On 5/22/06, Per Jessen
Sunny wrote:
Now, when I start the DNS slave, in the log files I see:
May 22 12:46:29 fwqa named[20985]: zone mydomain.com/IN: Transfer started. May 22 12:46:29 fwqa named[20985]: transfer of 'mydomain.com/IN' from 10.88.2.11#53: connected using 10.88.3.11#44250 May 22 12:46:29 fwqa named[20985]: dumping master file: rename: slave/mydomain.com: permission denied May 22 12:46:29 fwqa named[20985]: transfer of 'mydomain.com/IN' from 10.88.2.11#53: failed while receiving responses: permission denied May 22 12:46:29 fwqa named[20985]: transfer of 'mydomain.com/IN' from 10.88.2.11#53: end of transfer May 22 12:46:29 fwqa kernel: audit(1148319989.417:73): REJECTING w access to /slave/mydomain.com (named(20986) profile /usr/sbin/named active /usr/sbin/named)

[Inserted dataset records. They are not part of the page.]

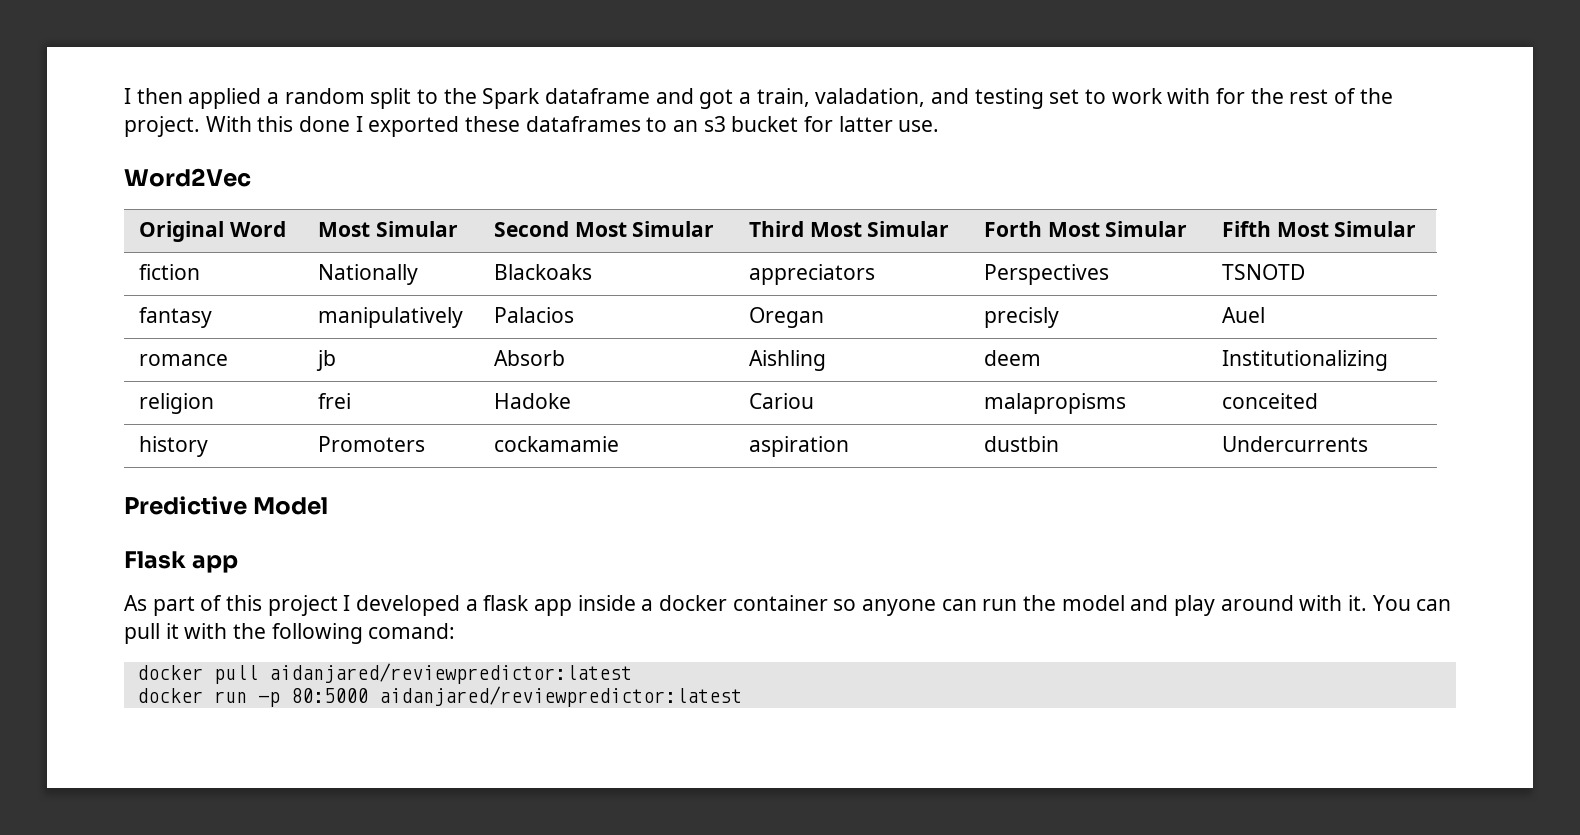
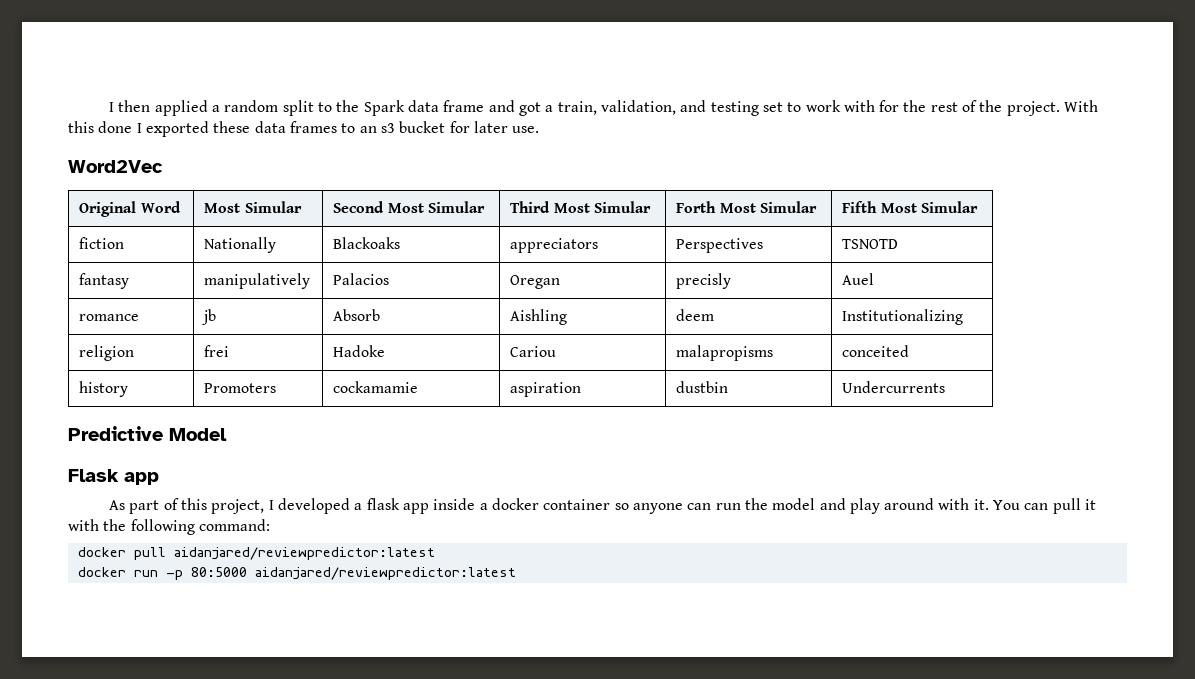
[545,88,651,104] dataframe -> [407,100,485,112] data frame
[815,88,926,107] valadation, -> [600,100,676,115] validation,
[525,116,641,132] dataframes -> [254,121,337,133] data frames
[838,116,893,132] latter -> [473,121,508,133] later
[267,595,338,616] project -> [211,499,265,514] project,
[368,623,456,639] comand: -> [198,519,270,531] command:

This is auditd creating a problem - to start with you can turn the REJECTs into warnings by issuing "complain /usr/sbin/named". Alternatively, you can update the apparmor profile by issuing "aa-genprof /usr/sbin/named".
/Per Jessen, Zürich
None of these exist on my system. locate aa-genprof and locate complain display nothing. This is 10.1 text install, no GUI, etc. -- -- Svetoslav Milenov (Sunny) Windows is a 32-bit extension to a 16-bit graphical shell for an 8-bit operating system originally coded for a 4-bit microprocessor by a 2-bit company that can't stand 1 bit of competition.